For the first 1:15 or so, I was really enjoying this sweet and funny movie about a young girl (Novalee, played by Natalie Portman) dealing with being pregnant and unmarried, who is abandoned by her boyfriend (Dylan Bruno) and takes up residence (unknown to anyone) in a local Wal-Mart. After giving birth to the baby in the store, she is swindled and abandoned by her mother (Sally Field) but survives and flourishes thanks to the kindness of some rather eccentric strangers.

So far, so good. Very enjoyable. But the last 45 minutes or so really unravelled rather quickly. I questioned the need to continually bring us back to Willie Jack's (the baby's father) attempts to get a singing career going. None of his scenes really served to advance the plot in any way, and quite frankly, the guy was a loser who abandoned his pregnant girlfriend. I didn't care what happened to him - even though some of what happened was poetic justice - and the movie could have been shortened by 20 or 30 minutes

  • without losing a thing - if all his scenes had been simply cut. I also


felt that it was totally unnecessary to include (albeit - thankfully - only for a few minutes) a theme about child molestation. Where did that come from and why? It made a relatively enjoyable movie very heavy, and it was a heaviness that - for me at least - never really disappeared. The end of the movie (revolving around the relationship between Novalee and Forney (James Frain) was also telegraphed quite early on.

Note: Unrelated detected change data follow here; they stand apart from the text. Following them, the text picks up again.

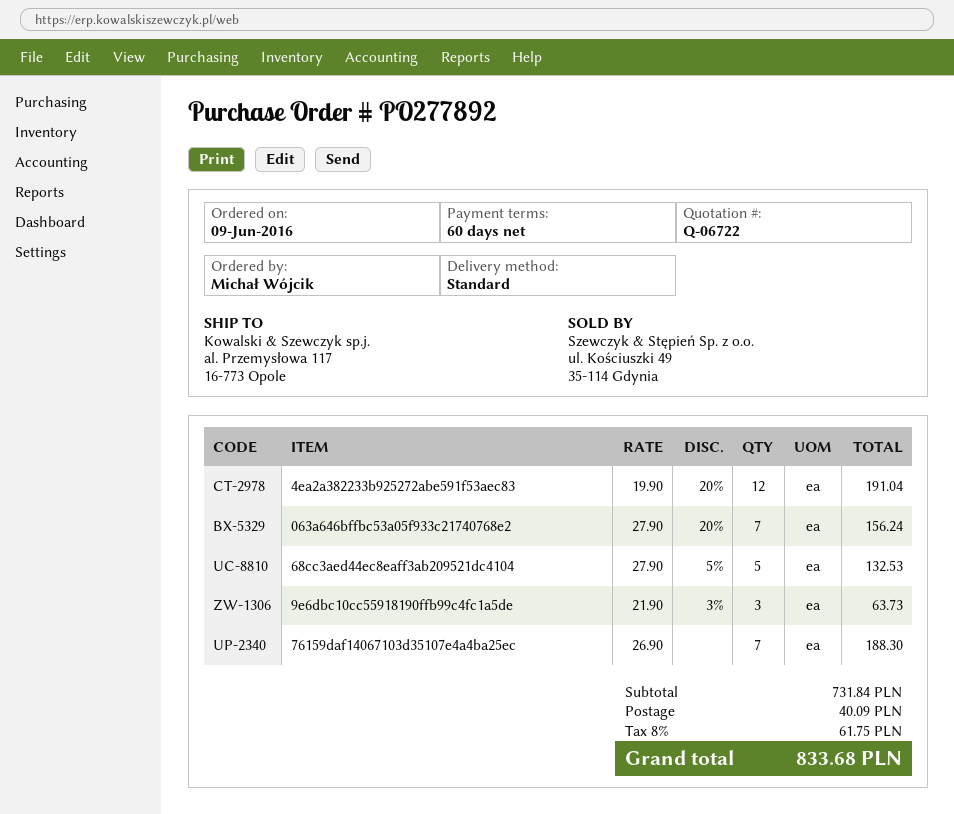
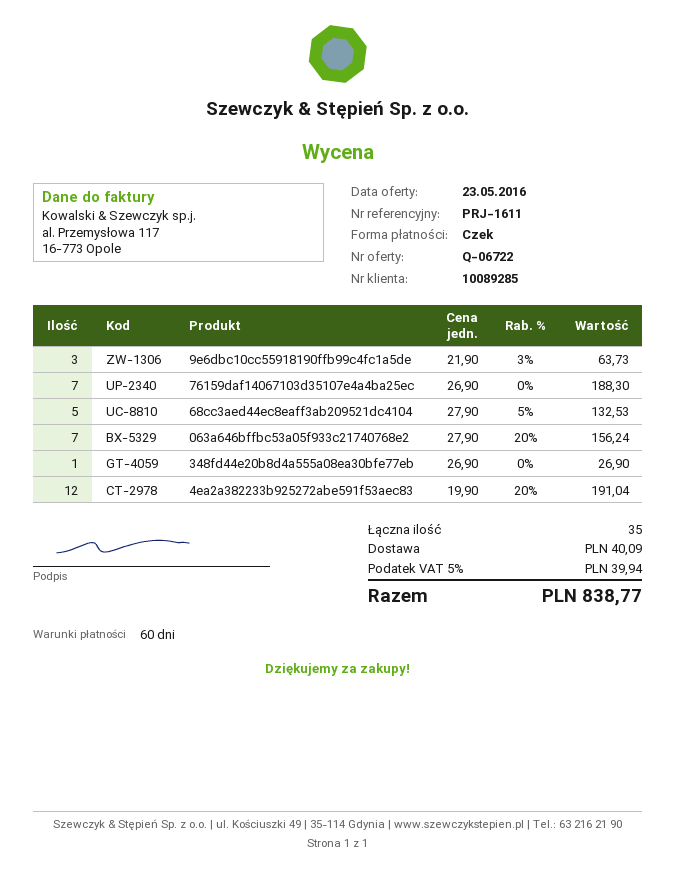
348fd44e20b8d4a555a08ea30bfe77eb: none -> 1 x 26.90 = 26.90
tax: 8% = 61.75 -> 5% = 39.94
total: 833.68 -> 838.77

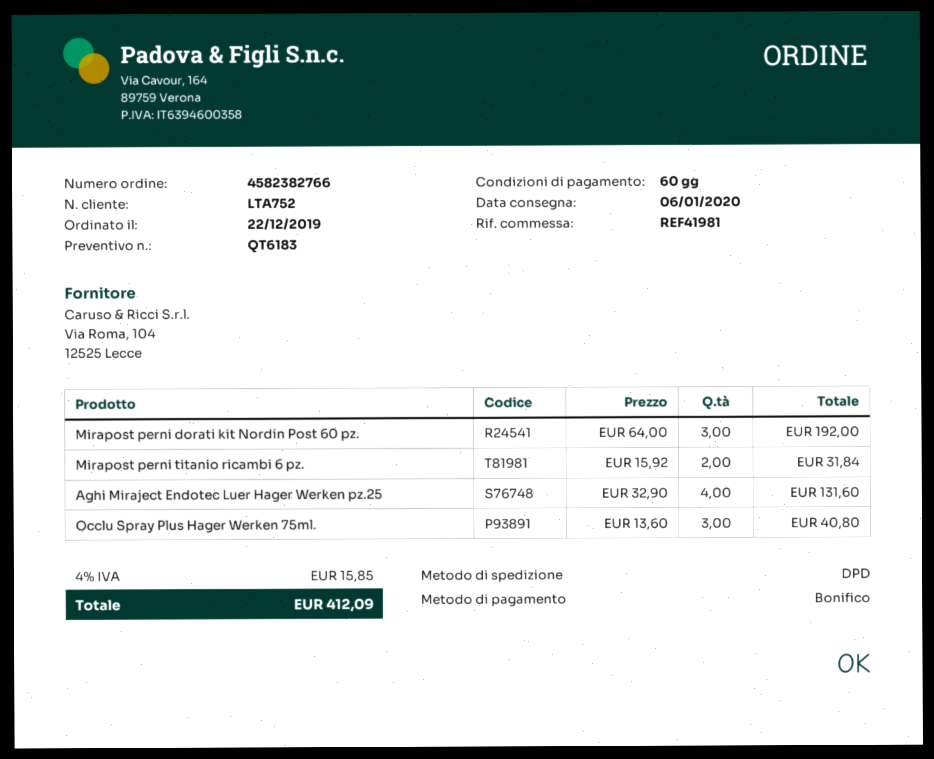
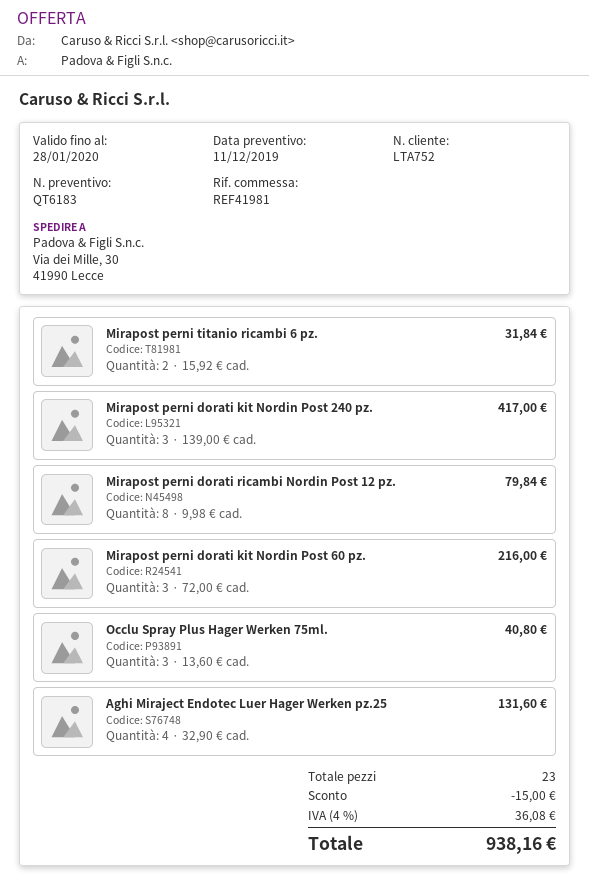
Mirapost perni dorati kit Nordin Post 60 pz.: 3 x 64.00 = 192.00 -> 3 x 72.00 = 216.00
Mirapost perni dorati kit Nordin Post 240 pz.: none -> 3 x 139.00 = 417.00
Mirapost perni dorati ricambi Nordin Post 12 pz.: none -> 8 x 9.98 = 79.84
discount: none -> 15.00
tax: 4% = 15.85 -> 4% = 36.08
total: 412.09 -> 938.16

Having made those criticisms, the real highlight of the movie for me was Natalie Portman as Novalee. I wasn't familiar with this young actress until now, but she was marvellously cast as the sweet, innocent, naive young Novalee, and then showed a wonderful capacity to show her character evolve into a mature and independent young woman. (I have to say that, while the movie seemed to be trying to say she was a great mother, she seemed to spend a lot of time away from little Americus, but that's a minor point.) Portman was excellent, and I will look forward to seeing her again.

This rates a 6/10. Would have been higher, except for the weak second half.